Doing Business in China2013.07.08

    With a population of over a billion and the economy to match, China is on the mind of pretty much every business owner looking to expand internationally. Yet, China is a sprawling country with a deep-seated culture and multiple languages, and can be a confounding market to enter. However, the rewards of tapping into the Chinese business world are big. Even just a little bit of background research can go a long way in making a business transaction go more smoothly. With that said, a quick primer is a good place to start:


    Points Worth Understanding:


    • Chinese culture operates under a Confucian philosophy that puts group harmony above the individual.
    • Always be sensitive to a Chinese person’s rank or status in relation to the group. An individual’s honor and reputation is connected to this status, especially in the workplace. Be aware of and respect this.
    • Business is a formal affair in China, to be conducted politely, modestly, and with patience.
    • Show respect to your Chinese counterparts by maintaining a serious demeanor when conducting business in regards to how you dress, speak, hold yourself, and interact.
    • Business is mostly relationship-based in China, so it pays to do what you can to know people and to get to know people.
    • Demonstrating that you are dependable and reliable will reap benefits in cementing business relationships in China.


    Business Meetings:


    • Before scheduling a meeting, make contact in writing first and send information about your company for them to look over. In the meantime, learn as much as you can about the business and its employees before meeting with them—they will have done research on you.
    • Send a meeting agenda ahead of time; start with the main issue to be discussed and then deal with supplemental issues.
    • Be early. Arriving late to a meeting is considered rude and will reflect poorly on you and your company.
    • Seniority and authority among staff will be demonstrated through the order that they enter into the room. The highest-ranking staff person will enter first. Have your team do the same. And introduce yourself to the highest-ranking person first.
    • Exchange business cards and have one side translated into Chinese. Put any business card you receive carefully in a card case to show respect to its owner.
    • The most senior person at the meeting may do most of the talking; this will be expected of your team as well.
    • In negotiations, it is very important to have some give and take as there needs to be a sense that common ground has been met. This is a significant part of the negotiation process in China.
    • Decisions are not usually made during meetings, but instead deliberation happens afterward. This can mean that even a few small steps forward in a partnership can take a long time.


    Body Language:


    • It is fine to greet with a handshake—this is the common greeting in business in China with non-Chinese.
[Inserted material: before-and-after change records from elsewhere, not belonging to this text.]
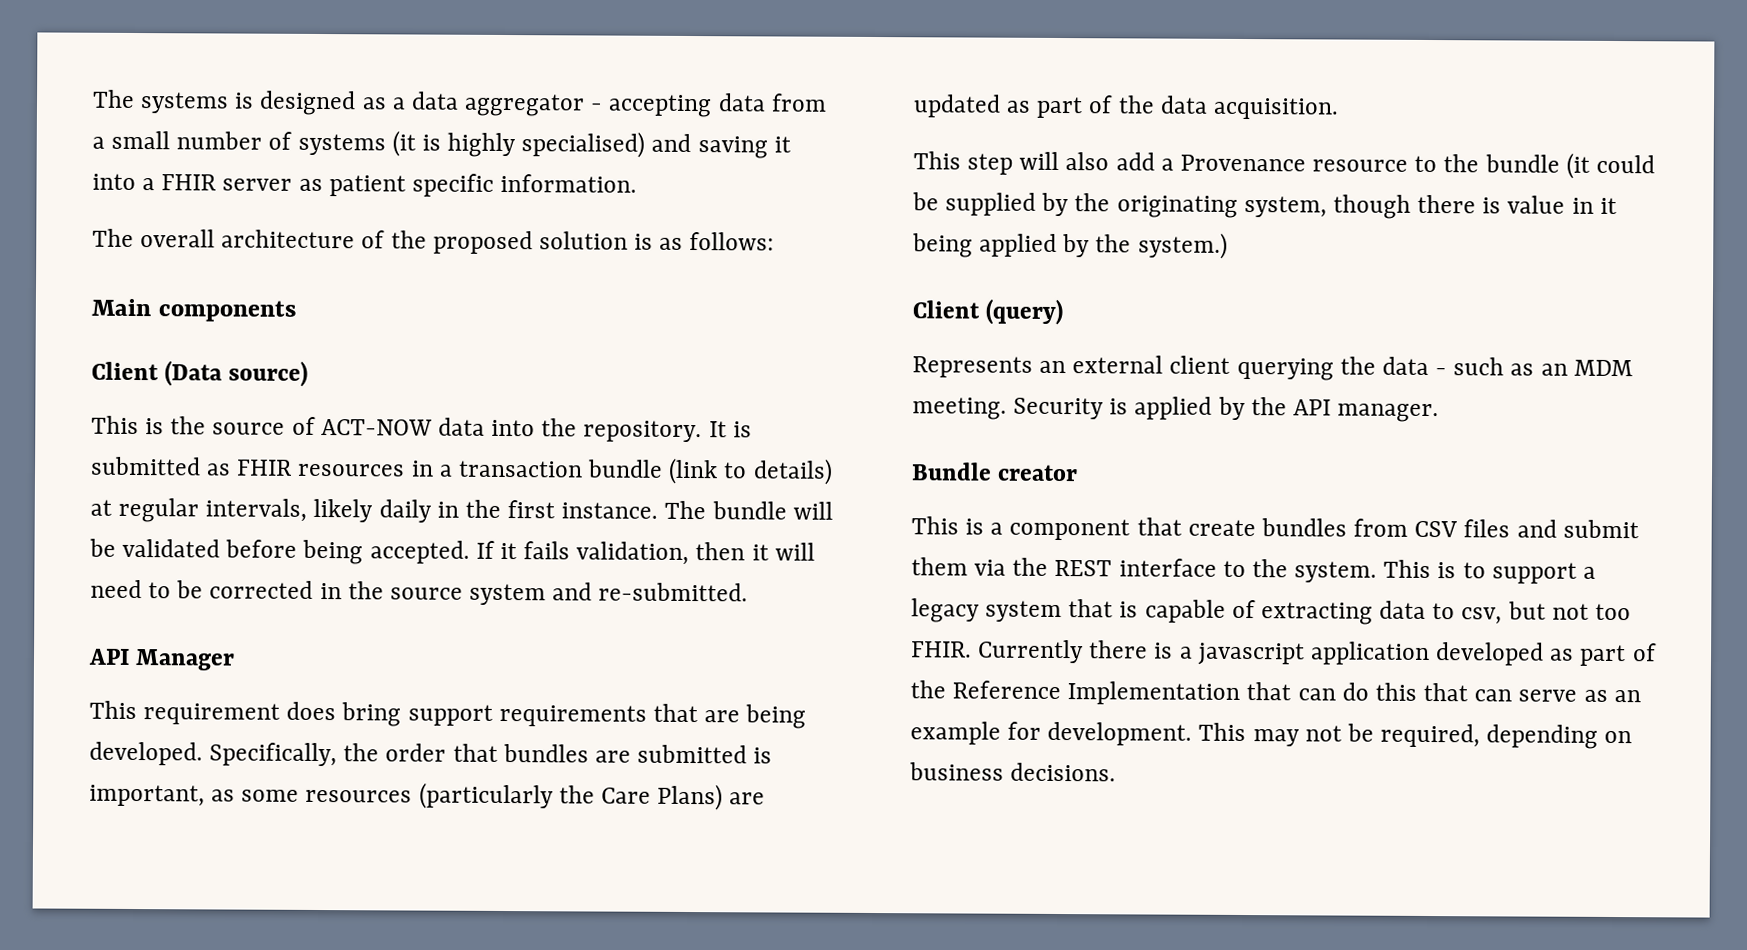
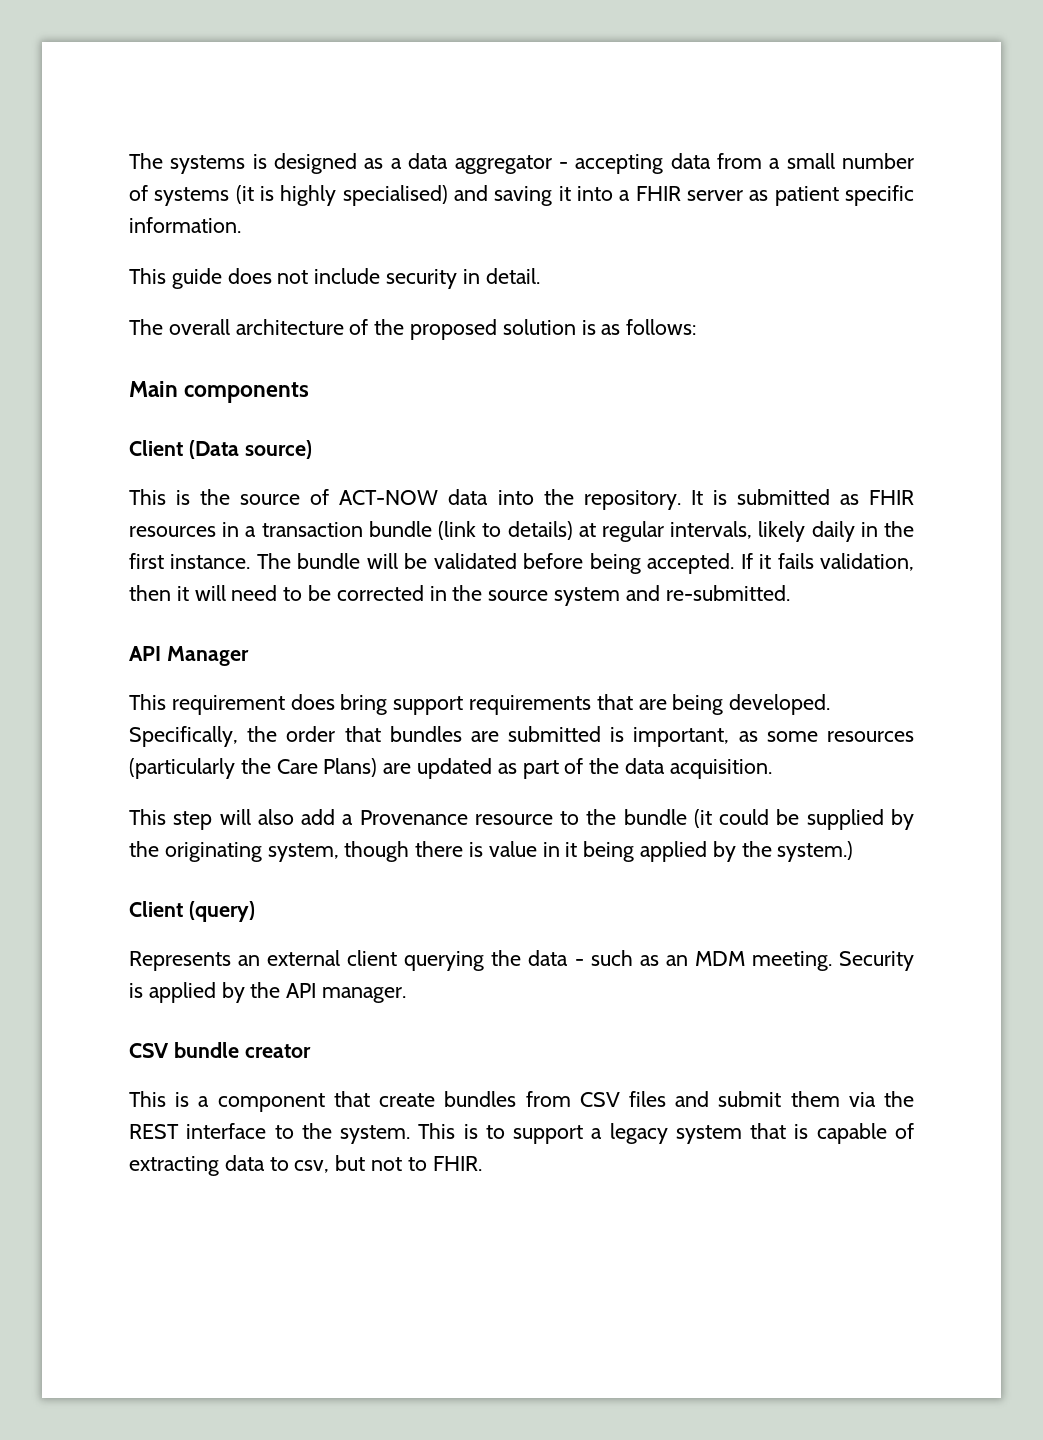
(638, 183) none -> [129,268,540,289] // This guide does not include security in detail.
[911,462,992,481] Bundle -> [129,1042,239,1058] CSV bundle
[1594,603,1631,621] [911,639,1657,667] [910,680,1641,705] [910,721,1633,749] [909,762,1117,782] too FHIR. Currently there is a javascript application developed as part of the Reference Implementation that can do this that can serve as an example for development. This may not be required, depending on business decisions. -> [407,1156,482,1171] to FHIR.

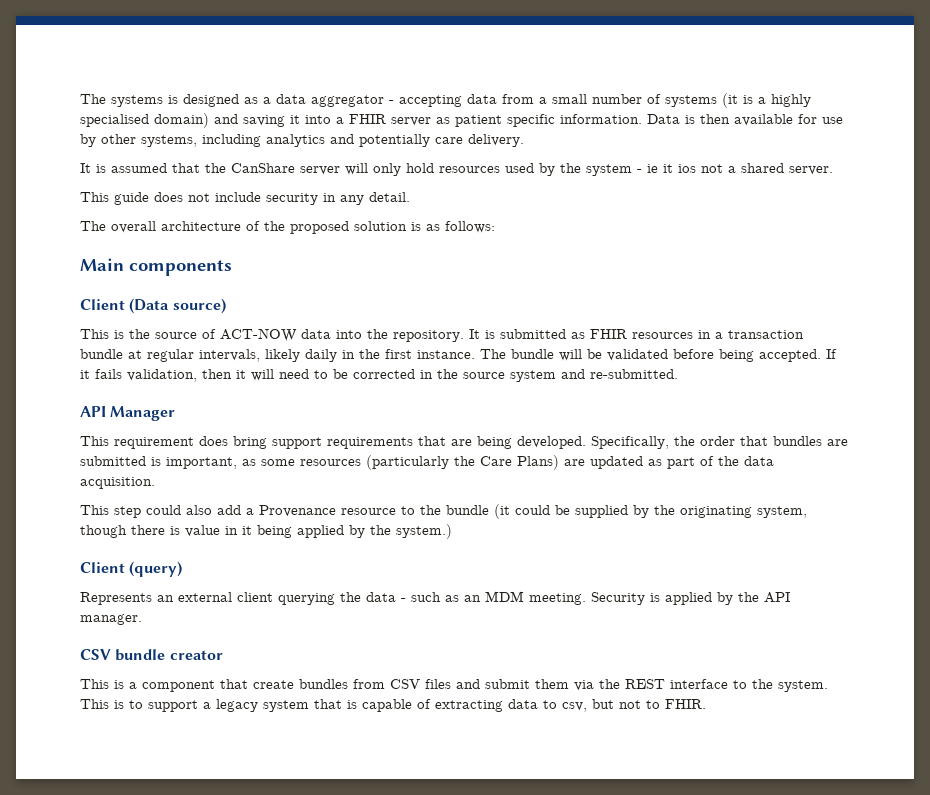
[280,185,448,206] highly specialised) -> [758,94,811,107] [80,113,209,128] a highly specialised domain)
(241, 225) none -> [647,114,843,126] [80,134,524,147] [80,163,833,176] Data is then available for use by other systems, including analytics and potentially care delivery. // It is assumed that the CanShare server will only hold resources used by the system - ie it ios not a shared server.
(480, 276) none -> [340,195,364,205] any
[438,521,573,540] (link to details) -> (123, 354) none
[219,809,251,825] will -> [146,505,181,515] could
You may add a small head bow as well but don’t overdo it.
    • Touching while communicating is not common in business dealings in China.
    • Your body posture will be seen as a reflection of your personal level of self-control. Be aware of how you are holding and carrying yourself.


    More to Keep in Mind:

    • If you receive a gift from a Chinese business colleague, a return gift will be expected. Come prepared with some regional specialty from your home. Make sure it’s gift-wrapped. (Avoid giving clocks, handkerchiefs or umbrellas as they’re symbolic of sadness or death.)
    • Address your Chinese counterparts by their family names and their titles. Let them address you the same way, as this is what they will be most comfortable with.
    • It can take a while to build trust and a good working relationship in China. Work to cultivate and foster any business relationship by staying in good contact in between meetings.